Formulieren verantwoording FLO-VOP 2023

Deze documenten gebruikt u voor de verantwoording van de FLO-VOP 2023. Op deze pagina vindt u ook de invulinstructie voor het declaratieformulier FLO-VOP 2023.

Invulinstructie declaratieformulier FLO-VOP 2023

Net als voorgaande jaren moet de betreffende ambulancedienst het declaratieformulier FLO-VOP invullen. Zoals afgestemd met het ministerie van Volksgezondheid, Welzijn en Sport en de deelnemende ambulancediensten zal Stichting FLO Ambulance een voorcheck uitvoeren op de declaratieformulieren. Dit om de uniformiteit tussen de deelnemende ambulancediensten te waarborgen. De uiteindelijke controle van het declaratieformulier (voor declaratie bij het ministerie van Volksgezondheid, Welzijn en Sport) moet de betreffende ambulancedienst zelfstandig met de controlerend accountant regelen.

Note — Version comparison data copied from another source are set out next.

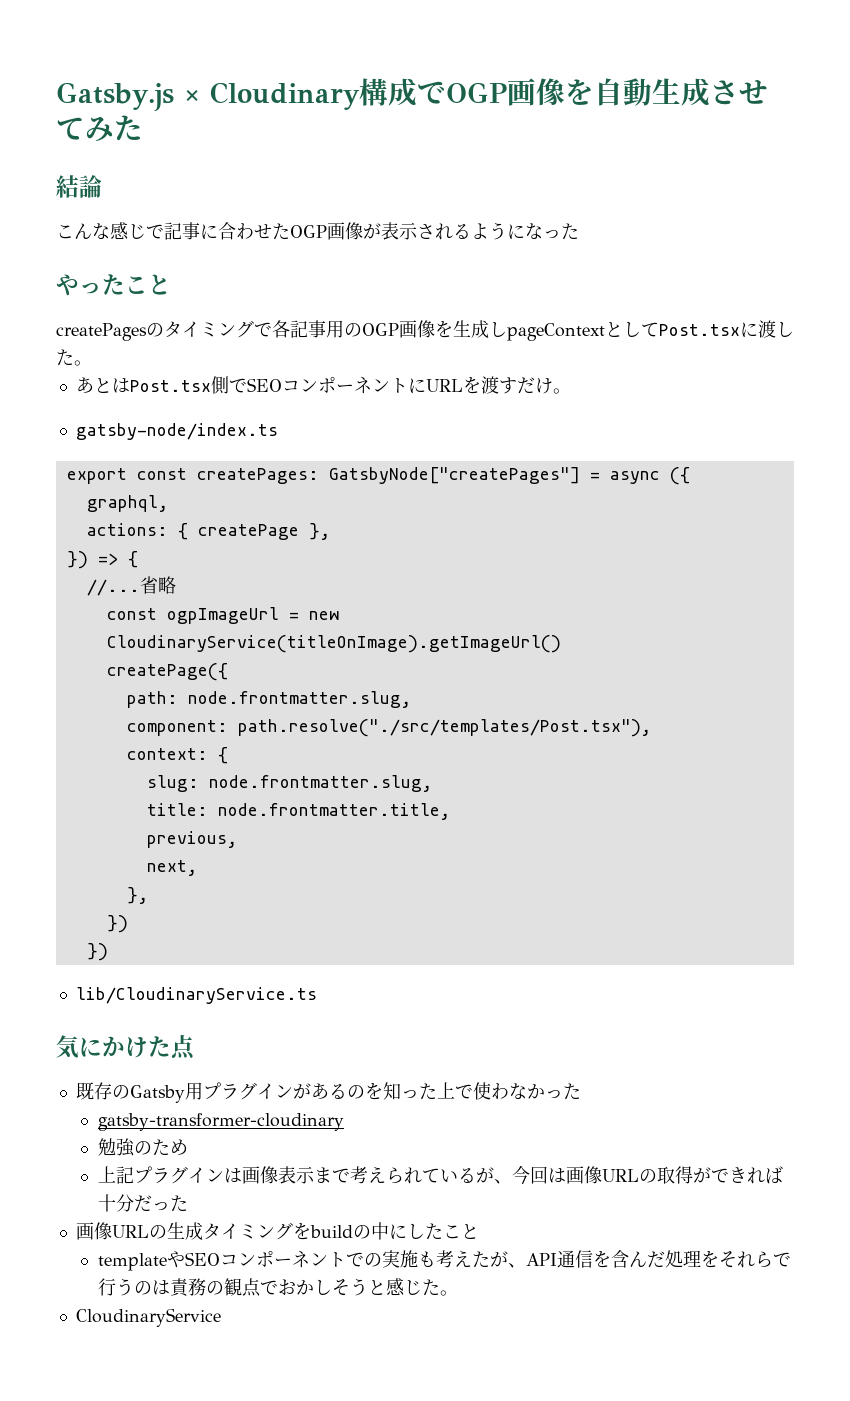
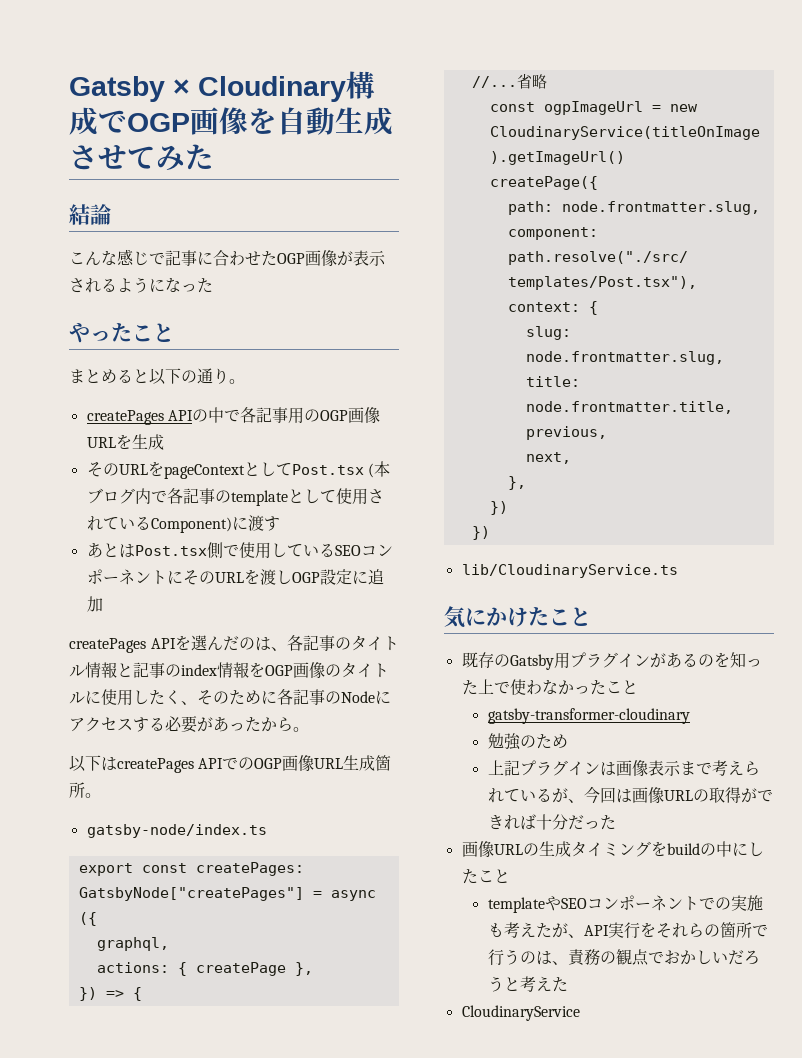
[56,82,174,111] Gatsby.js -> [69,76,165,102] Gatsby
[56,320,254,341] createPagesのタイミング -> [69,368,245,385] [86,407,224,425] まとめると以下の通り。 // createPages APIの中
(435, 329) none -> [86,437,116,448] URL
[489,321,507,337] し -> [86,461,164,477] // そのURLを
[740,320,794,338] [56,349,92,366] に渡した。 -> [367,461,390,478] [86,488,384,506] [86,515,280,533] (本ブログ内で各記事のtemplateとして使用されているComponent)に渡す
(247, 385) none -> [238,542,335,559] 使用している
(426, 385) none -> [182,570,215,585] その
[498,377,553,394] すだけ -> [275,569,384,585] [86,596,103,612] [69,635,399,653] [69,662,389,679] [69,689,391,706] [69,716,309,733] [69,755,392,773] [69,782,85,798] しOGP設定に追加 // createPages APIを選んだのは、各記事のタイトル情報と記事のindex情報をOGP画像のタイトルに使用したく、そのために各記事のNodeにアクセスする必要があったから。 // 以下はcreatePages APIでのOGP画像URL生成箇所
[171,1035,195,1060] 点 -> [549,607,591,626] こと
(581, 1091) none -> [605,680,638,694] こと
[556,1250,701,1268] 通信を含んだ処理 -> [607,922,640,939] 実行
(773, 1259) none -> [703,922,752,938] の箇所
(170, 1287) none -> [551,961,568,965] 、
[331,1278,458,1296] そうと感じた。 -> [711,950,760,965] [487,976,568,992] いだろうと考えた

Hieronder vindt u per categorie een korte instructie voor het invullen van het declaratieformulier.

FLO categorie 1

In deze categorie moeten de medewerkers worden opgenomen die in 2023 met NPR/CEP gaan of in 2023 al met NPR/CEP zijn. Naast de vaste gegevens zoals naam, geboortedatum en functie, moeten de werkelijk gemaakte kosten voor de werkgever worden opgenomen. Meestal betreft dit alleen pensioenpremie en sociale lasten.

FLO categorie 2

In deze categorie moeten de medewerkers worden opgenomen die in 2023 uit bezwarende functie zijn gegaan (bijvoorbeeld door ontslag). Naast de vaste gegevens zoals naam, geboortedatum en functie, moeten de werkelijk gemaakte kosten voor de werkgever worden opgenomen. Dit betreft zowel de in 2023 gestorte bijdrage NPR als het bedrag van het NPR dat in 2023 is afgekocht.

FLO categorie 3A

In deze categorie moeten de medewerkers worden opgenomen die in 2023 met volledig buitengewoon verlof zijn (gaan) tegen een bezoldiging van 80%, 78% of 75%. Als een medewerker met volledig buitengewoon verlof is, zijn alle gemaakte kosten door de werkgever declarabel. Deze kosten moeten dus worden opgenomen in het formulier. Let op: Op de kosten in deze categorie is de RVU van toepassing. Deze kosten inclusief RVI kunnen in het declaratieformulier worden gedeclareerd. Let op: Ontvangt de medewerker deze bezoldiging binnen 3 jaar voor de AOW-gerechtigde leeftijd? Dan is er een drempelvrijstelling.

Aandachtspunten

  • De datum van de werkelijke ingangsdatum buitengewoon verlof moet handmatig worden opgenomen. De datum van de oorspronkelijke ingangsdatum buitengewoon verlof wordt automatisch berekend op basis van geboortedatum en het aantal bezwarende jaren.
  • Het bedrag van de gestorte lNPR/CEP-bijdrage in 2023 betreft zowel de ’reguliere’ kosten voor afdracht NPR als, indien van toepassing, de slotstorting op basis van de uitgevoerde berekeningen (eindchecks) van het uiteindelijke totale NPR bedrag (op 59-jarige leeftijd). Deze slotstorting betreft het verschil tussen het uiteindelijke recht op NPR (maximaal 210%) en het bedrag dat al in het verleden is gestort.
  • Zoals in tabel F van het handboek FLO-Overgangsrecht staat wordt onderscheid gemaakt tussen medewerkers met buitengewoon verlof in de eerste 104 weken en de tweede 104 weken. Dit onderscheid betreft voornamelijk het verlonen volgens de witte of groene tabel en de werknemerspremie Zvw.
  • Het aantal maanden dat de medewerker gedurende 2020 en 2023 fase één heeft onderbroken moet hier worden ingevuld.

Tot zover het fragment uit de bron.